その時、義経がアトゥイの懐に飛び込んだ。

手には小刀が握られ、アトゥイの首にぴたりとあてられている。

これが実戦なら間違いなく死んでいた・・アトゥイは痛感した。

義経は離れると

「もう一回」と言う

今度は両手で構え、飛び込まれても大丈夫な様に刀の柄を右脇腹に付け、切っ先を顎の前に持ってきた。

「打ち込んでみよ」再び義経が言う。

その状態から勢い良く突いた。

義経はその切っ先を躱し、アトゥイの左側に突っ込み小刀をアトゥイの首筋にぴたりとあてる。

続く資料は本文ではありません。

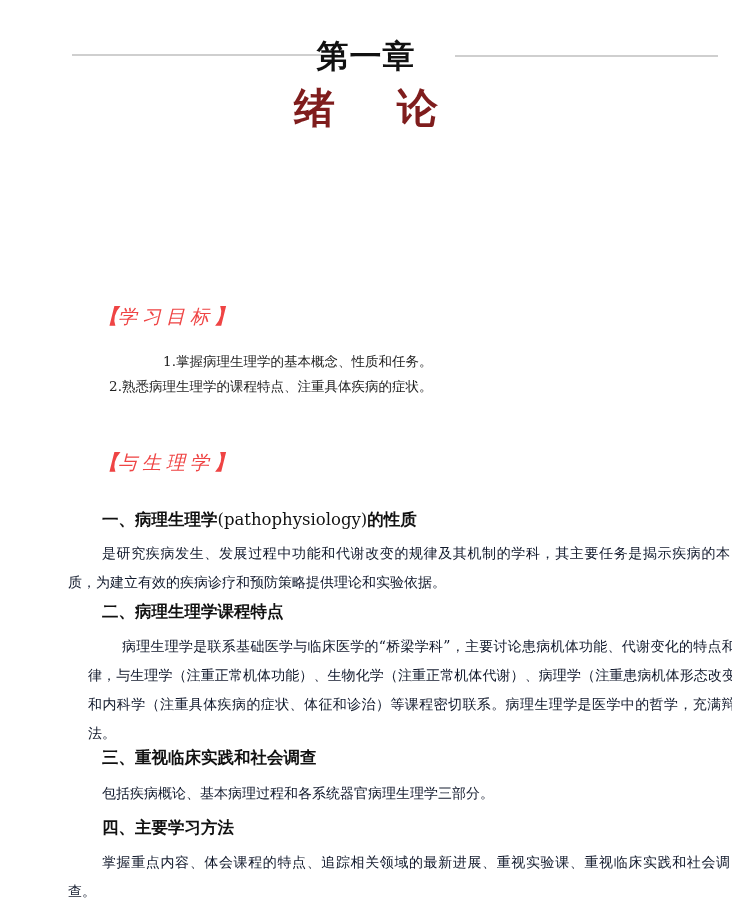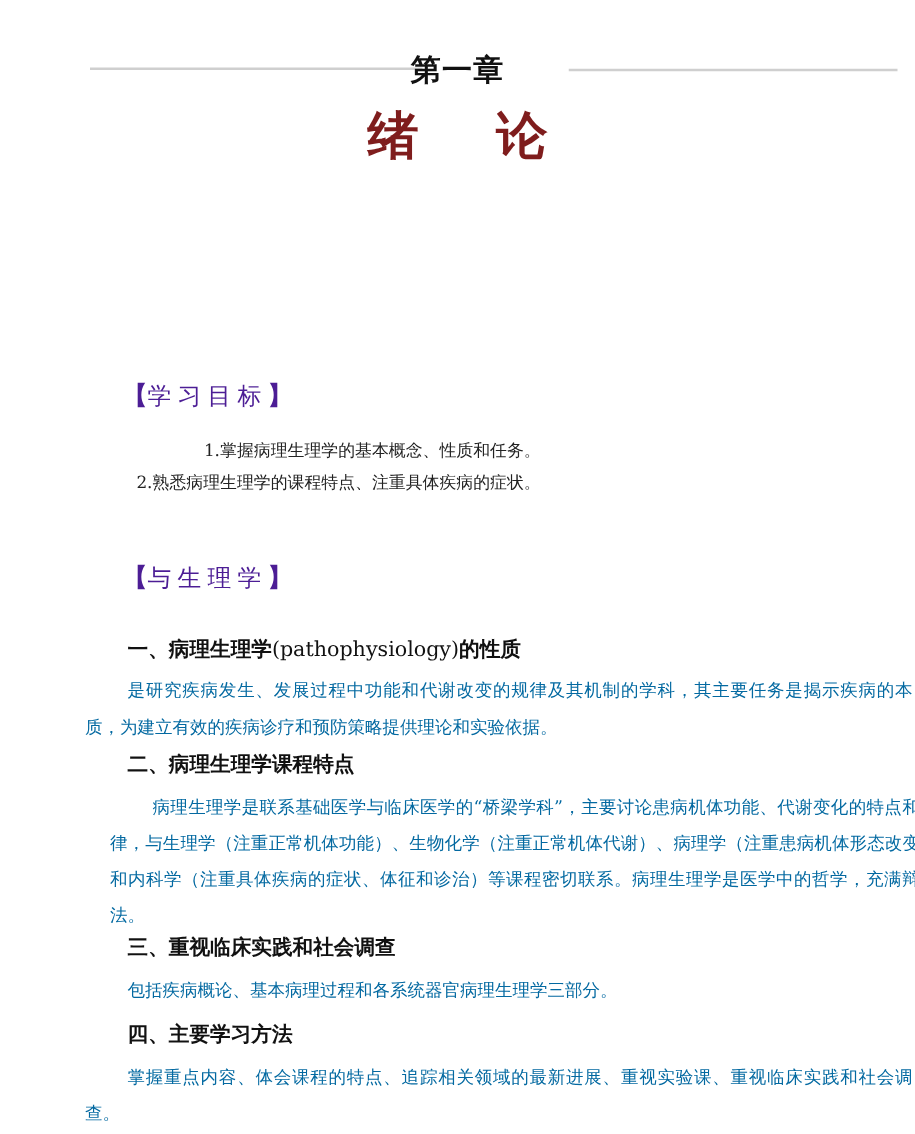--- a/index.html
+++ b/index.html
@@ -22,21 +22,21 @@
     }
     .rule-left { left: 72px; top: 54px; width: 266px; }
     .rule-right { left: 455px; top: 55px; width: 263px; }
 
     .chapter-num {
       position: absolute;
       left: 0; width: 732px;
       top: 36px;
       text-align: center;
       font-family: "DejaVu Sans", "Liberation Sans", sans-serif;
-      font-size: 24px;
+      font-size: 32px;
       font-weight: bold;
       letter-spacing: 1px;
       line-height: 40px;
       color: #111;
     }
     .chapter-title {
       position: absolute;
       left: 0; width: 732px;
       top: 86px;
       text-align: center;
@@ -48,21 +48,22 @@
     }
     .chapter-title span { display: inline-block; }
     .chapter-title .gap { width: 62px; }
 
     .box-heading {
       position: absolute;
       left: 98px;
       font-size: 19px;
       letter-spacing: 5px;
       line-height: 28px;
-      color: #4c1d95;
+      color: #ef4444;
+      font-style: italic;
     }
     .box-heading .br { font-weight: bold; font-size: 20px; letter-spacing: 0; }
 
     .goals {
       position: absolute;
       left: 104px;
       top: 349px;
       margin: 0; padding: 0;
       list-style: none;
       font-size: 13.5px;
@@ -83,21 +84,21 @@
       white-space: nowrap;
     }
     .sec-heading .latin { font-weight: normal; }
 
     .para {
       position: absolute;
       left: 68px;
       width: 662px;
       font-size: 14px;
       line-height: 29px;
-      color: #0369a1;
+      color: #0f172a;
       text-indent: 34px;
       text-align: justify;
       margin: 0;
     }
   </style>
 </head>
 <body>
 
 <div class="rule rule-left"></div>
 <div class="rule rule-right"></div>

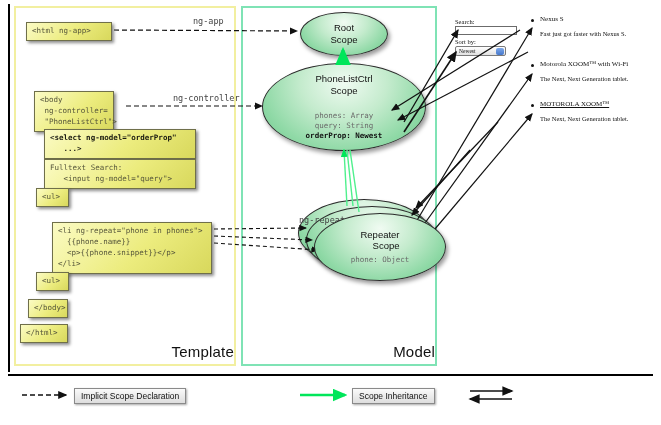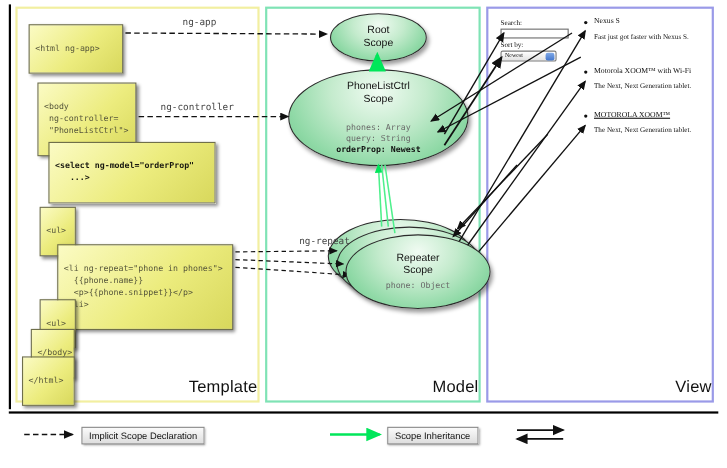--- a/index.html
+++ b/index.html
@@ -21,21 +21,21 @@
   .panel-label{position:absolute;bottom:4px;left:0;width:100%;text-align:right;
                font-size:15px;color:#111;letter-spacing:.2px;}
 
   
   .cbox{position:absolute;box-sizing:border-box;
         background:linear-gradient(135deg,#fbfbc4 0%,#ecec7e 55%,#d8d85c 100%);
         border:1px solid #6f6f4a;
         box-shadow:2px 2px 3px rgba(0,0,0,.45);
         font-family:"DejaVu Sans Mono", monospace;
         font-size:7.5px;line-height:1.45;color:#55553a;
-        padding:16px 5px;white-space:pre;}
+        padding:3px 5px;white-space:pre;}
   .cbox.bold{color:#181810;font-weight:bold;}
 
   
   .ell{position:absolute;border-radius:50%;
        background:radial-gradient(ellipse at 50% 22%, #f0fbf2 0%, #c4ebcd 38%, #8fd9a6 72%, #6cc48a 100%);
        border:1.4px solid #2b2b2b;
        box-shadow:2px 3px 4px rgba(0,0,0,.40);
        display:flex;flex-direction:column;align-items:center;justify-content:center;
        text-align:center;}
   .ell .t1{font-size:9.5px;color:#111;line-height:1.25;}
@@ -51,21 +51,21 @@
            border-radius:2px;font-family:"Liberation Serif", serif;font-size:5.5px;
            color:#111;padding:0 12px 0 3px;line-height:9px;}
   .vselect .knob{position:absolute;right:1px;top:1px;width:8px;height:7px;
                  background:linear-gradient(#7fa8e8,#4477cc);border-radius:2px;}
   .vbullet{position:absolute;width:3px;height:3px;background:#111;border-radius:50%;}
   .vname{position:absolute;font-family:"Liberation Serif", serif;font-size:7px;color:#111;white-space:nowrap;}
   .vsnip{position:absolute;font-family:"Liberation Serif", serif;font-size:6.5px;color:#111;white-space:nowrap;}
 
   
   .alabel{position:absolute;font-family:"DejaVu Sans Mono", monospace;
-          font-size:8.5px;color:#444;white-space:nowrap;}
+          font-size:8.5px;color:#444;white-space:nowrap;margin-left:27px;}
 
   
   .legend{position:absolute;left:0;top:381px;width:661px;height:42px;}
   .lgbox{position:absolute;box-sizing:border-box;
          background:linear-gradient(#fafafa,#dedede);
          border:1px solid #8a8a8a;box-shadow:1px 1px 2px rgba(0,0,0,.35);
          font-size:8.5px;color:#111;padding:2px 6px;white-space:nowrap;text-align:center;}
 
   svg.ov{position:absolute;left:0;top:0;width:661px;height:425px;pointer-events:none;}
 </style>
@@ -76,30 +76,29 @@
 
   <div class="edge-left"></div>
   <div class="edge-bottom"></div>
 
   <div class="panel panel-template">
     <div class="panel-label">Template</div>
   </div>
   <div class="panel panel-model">
     <div class="panel-label">Model</div>
   </div>
-  <div class="panel panel-view">
-    <div class="panel-label">View</div>
-  </div>
 
   <div class="cbox" style="left:26px;top:22px;width:86px;">&lt;html ng-app&gt;</div>
-  <div class="cbox" style="left:34px;top:75px;width:90px;">&lt;body
+  <div class="cbox" style="left:34px;top:91px;width:80px;">&lt;body
  ng-controller=
  "PhoneListCtrl"&gt;</div>
   <div class="cbox bold" style="left:44px;top:129px;width:152px;">&lt;select ng-model="orderProp"
    ...&gt;</div>
+  <div class="cbox" style="left:44px;top:159px;width:152px;">Fulltext Search:
+   &lt;input ng-model="query"&gt;</div>
   <div class="cbox" style="left:36px;top:188px;width:33px;">&lt;ul&gt;</div>
   <div class="cbox" style="left:52px;top:222px;width:160px;">&lt;li ng-repeat="phone in phones"&gt;
   {{phone.name}}
   &lt;p&gt;{{phone.snippet}}&lt;/p&gt;
 &lt;/li&gt;</div>
   <div class="cbox" style="left:36px;top:272px;width:33px;">&lt;ul&gt;</div>
   <div class="cbox" style="left:28px;top:299px;width:40px;">&lt;/body&gt;</div>
   <div class="cbox" style="left:20px;top:324px;width:48px;">&lt;/html&gt;</div>
 
   <div class="ell" style="left:300px;top:12px;width:86px;height:42px;">
@@ -108,21 +107,21 @@
 
   <div class="ell" style="left:262px;top:63px;width:162px;height:86px;gap:11px;">
     <div class="t1">PhoneListCtrl<br>Scope</div>
     <div class="props"><span>phones: Array</span>
 <span>query: String</span>
 <b>orderProp: Newest</b></div>
   </div>
 
   <div class="ell" style="left:298px;top:199px;width:130px;height:66px;"></div>
   <div class="ell" style="left:306px;top:206px;width:130px;height:66px;"></div>
-  <div class="ell" style="left:314px;top:213px;width:130px;height:66px;z-index:3;">
+  <div class="ell" style="left:314px;top:213px;width:130px;height:66px;z-index:3;text-align:right;">
     <div class="t1">Repeater<br>Scope</div>
     <div class="props">phone: Object</div>
   </div>
 
   <div class="vlabel" style="left:455px;top:18px;">Search:</div>
   <div class="vinput" style="left:455px;top:26px;width:62px;height:9px;" title=""></div>
   <div class="vlabel" style="left:455px;top:38px;">Sort by:</div>
   <div class="vselect" style="left:455px;top:46px;width:51px;height:10px;">
     <span>Newest</span>
     <span class="knob"></span>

アトゥイはその状態からは瞬時に左に躱した義経を追えない事が解った。

「もう一回」

アトゥイは刀を最初から振りかぶって打ち下ろすのみとした。

「棒立ちだ、力のみにてはただ遅れを取るのみよ」

「膝を少しまげ、腰を落とせ」

言われる通りにすると、体が自由に動くのが解る。

普段の生活では当たり前の様にしている事が、刀を構える事で神経が刀に集中してしまい常の動きが出来なくなる。

「私から攻撃される事を念頭に入れ撃ち込んでみよ」

アトゥイは自然と正眼の構えをとっていた。

義経はなにも教えていないのに、あっという間にここまできた大きな体の少年に驚いた。

(すじ)がいい。それが義経のアトゥイ評だった。

義経はアトゥイの大刀の切っ先を横に払った。

”ギィン”!アトゥイは大きく弾かれバランスを崩す。

おそらく力では自分の方が上だ。なのに義経の太刀裁きにはものすごい力を感じる。

自分より小さな美しいこの男に驚きながらもなぜか嬉しくなってきた。

「己の持つ武器の長所と短所を頭に叩き込み、なにも考えずに動かなければならぬ」

それはいわゆる”てこの原理”で長い切っ先の先端をはらわれた刀は小さな力で動かされてしまう。

「一見遠い間合いから討ちこめる大刀の利点も、懐に飛び込まれれば足枷にしかならぬ」

「ならばどうする?」義経が問うた。

「されば・・」アトゥイは義経から飛び離れ大きく間合いを取った。

アトゥイが狼の様な速さで義経飛び込み、横に逃げられない様に水平に振りきった。

”義経がいない・・”

頭上に風切り音がする。

肩を蹴られた。

アトゥイはバランスを崩し前のめりに倒れた。

義経はアトゥイの上に飛び上がり、斬りかかったアトゥイの右肩を蹴り、大きく飛んだのだ。

着地し振り返った義経は

「今のは良かった。なれど隙が大きすぎる」と言う。

これが実戦ならば、すでに何度も死んでいる。

体が大きくなり力も得、ミチの様に出来るのではないかと自惚れていたアトゥイはうちのめされた。

「俺はまだまだだ・・」うなだれたアトゥイに義経が言った。

「お前が望むなら、我が剣を授けてやろう。我流だがな」

「本当か?」喜び顔を上げるアトゥイ。

「その全てを授けるには時間が足りぬ。時間が許す限り教える故、あとは自分で創意し工夫せよ」と義経

アトゥイは嬉しそうにうなずいた。

「ではまず、体の使い方からだ。私を真似てみよ」


と言うと義経は残雪の庭で肩幅に足を開いた。